3)      Menganalisis dan membandingkan data terhadap kriteria dan standar
Perawat melakukan ketrampilan dalam berfikir kritus, kemamuan dalam menyelesaikan masalah, dan kemampuan mengambil keputusan klinik. Sangat diperlukan untuk menentukan kesesuaian dan pentingnya suatu data dengan cara membandingkan data evaluasi dengan kriteria serta standar dan menyesuaikan asuhan keperawatan yang diberikan dengan kriteria dan standar yang sudah ada.
4)      Merangkum hasil dan membuat kesimpulan
Pertama kali yang perlu dilaksanakan oleh perawat pada tahap ini adalahmenyimpulkan efektivitas semua intervensi yang telah dilaksanakan. Kemudian menentukan kesimpulan pada setiap diagnosis yang telah dilakukan intervensi.
5)      Melaksanakan intervensi yang sesuai berdasarkan kesimpulan
Pada tahap ini perawat melakuakan suatu intervensi berdasarkan hasil kesimpulan yang sudah diperbaiki dari perencanaan ulang, tujuan, kriteria hasil, dan rencana asuhan keperawatan.
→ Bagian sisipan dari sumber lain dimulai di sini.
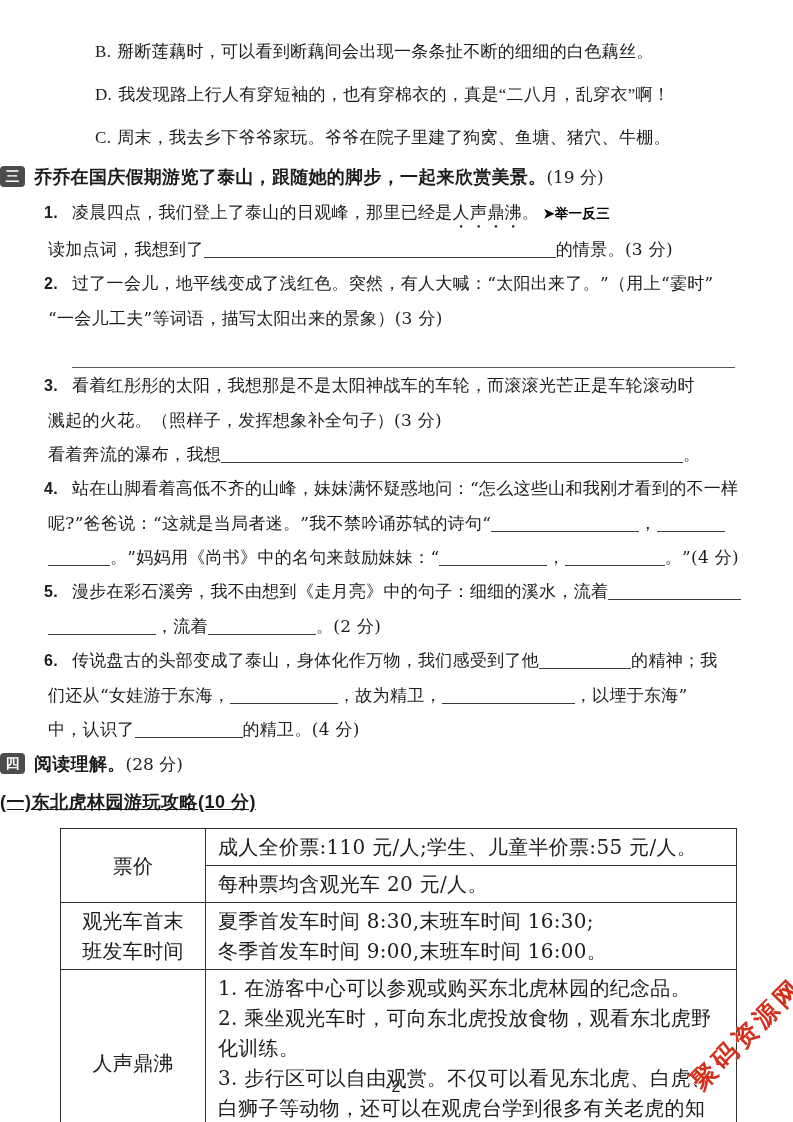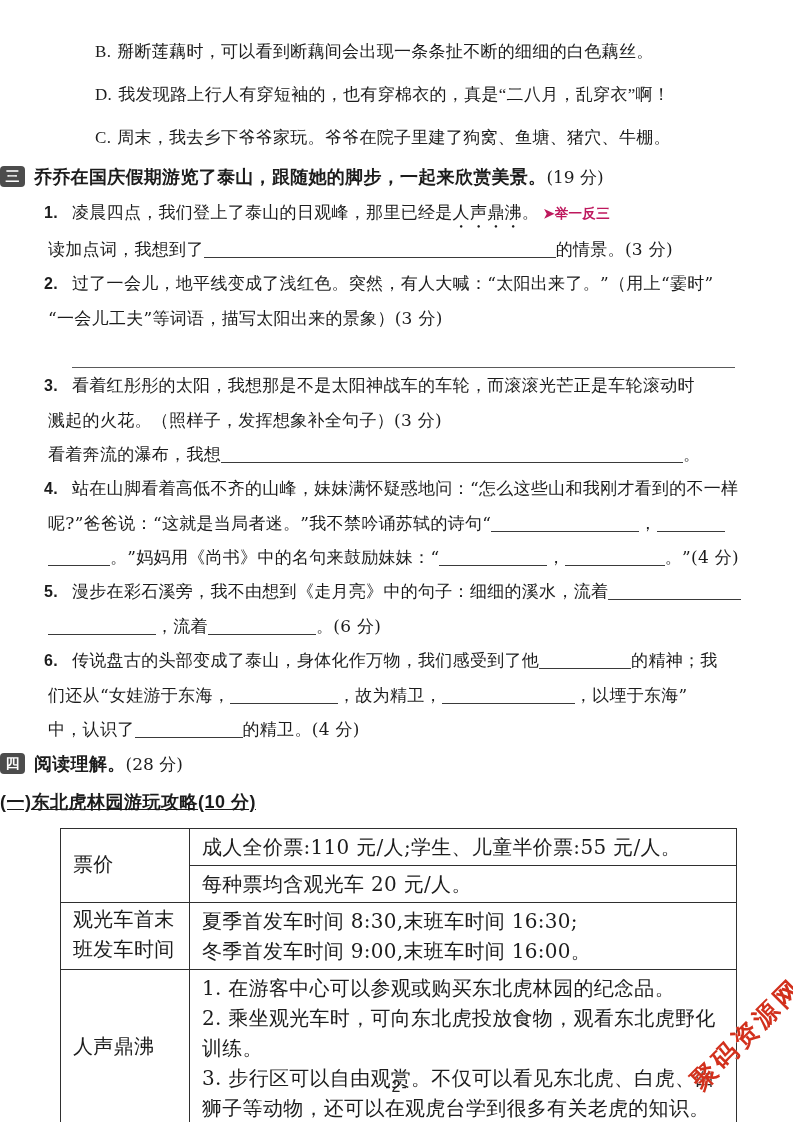--- a/index.html
+++ b/index.html
@@ -41,35 +41,35 @@
     border-bottom:1.6px solid #5a5a5a;
   }
   .emph{
     -webkit-text-emphasis-style:dot;
     -webkit-text-emphasis-position:under right;
     text-emphasis-style:dot;
     text-emphasis-position:under right;
   }
   .tag{
     font-family:"Liberation Sans",sans-serif;font-weight:700;font-size:13.5px;
-    margin-left:4px;color:#be185d;
+    margin-left:4px;color:#000000;
   }
   
   .subtitle{
     text-align:left;font-weight:700;font-size:18px;line-height:36px;margin-top:2px;
     font-family:"Liberation Sans",sans-serif;letter-spacing:.5px;text-decoration:underline;
   }
   .info-table{
     margin:8px 0 0 60px;width:677px;border-collapse:collapse;table-layout:fixed;
   }
   .info-table td{
     border:1.5px solid #2f2f2f;font-size:20px;line-height:30px;
     padding:3px 12px;letter-spacing:.3px;
   }
-  .info-table td.th{width:104px;text-align:left;padding:3px 12px;font-family:Liberation Mono, monospace;}
+  .info-table td.th{width:104px;text-align:center;padding:3px 20px;}
   
   .pagenum{
     position:absolute;left:0;bottom:26px;width:100%;text-align:center;
     font-size:16px;font-family:"Liberation Sans",sans-serif;color:#222;letter-spacing:1px;
   }
   .watermark{
     position:absolute;left:672px;top:1012px;width:160px;
     transform:rotate(-45deg);transform-origin:center center;
     font-family:"Liberation Sans",sans-serif;font-weight:700;font-size:25px;
     letter-spacing:4px;white-space:nowrap;
@@ -138,21 +138,21 @@
     <div class="qline cont">
       <span class="blank" style="width:62px"></span><span>。”妈妈用《尚书》中的名句来鼓励妹妹：“</span><span class="blank" style="width:108px"></span><span>，</span><span class="blank" style="width:100px"></span><span>。”(4 分)</span>
     </div>
   </div>
 
   <div>
     <div class="qline">
       <span class="qnum">5.</span><span>漫步在彩石溪旁，我不由想到《走月亮》中的句子：细细的溪水，流着</span><span class="blank" style="width:133px"></span>
     </div>
     <div class="qline cont">
-      <span class="blank" style="width:108px"></span><span>，流着</span><span class="blank" style="width:108px"></span><span>。(6 分)</span>
+      <span class="blank" style="width:108px"></span><span>，流着</span><span class="blank" style="width:108px"></span><span>。(2 分)</span>
     </div>
   </div>
 
   <div>
     <div class="qline">
       <span class="qnum">6.</span><span>传说盘古的头部变成了泰山，身体化作万物，我们感受到了他</span><span class="blank" style="width:92px"></span><span>的精神；我</span>
     </div>
     <div class="qline cont">
       <span>们还从“女娃游于东海，</span><span class="blank" style="width:108px"></span><span>，故为精卫，</span><span class="blank" style="width:133px"></span><span>，以堙于东海”</span>
     </div>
Meskipun pengkajian dilaksanakan secara rutin dan berkesinambungan, aspek-aspek khusus perlu dikaji ulang dan penambahan data untuk akurasi suatu asuhan keperawatan.
d.   Dokumentasi
Perawat mendokumentasikan hasil yang telah atau belum dicapai pada rekam medik (medical record). Penggunaan istilah yang tepat perlu ditekankan pada penulisannya untuk menghindarai salah persepsi dan ketidak jelasan dalam menyusun asuhan keperawatan lebih lanjut.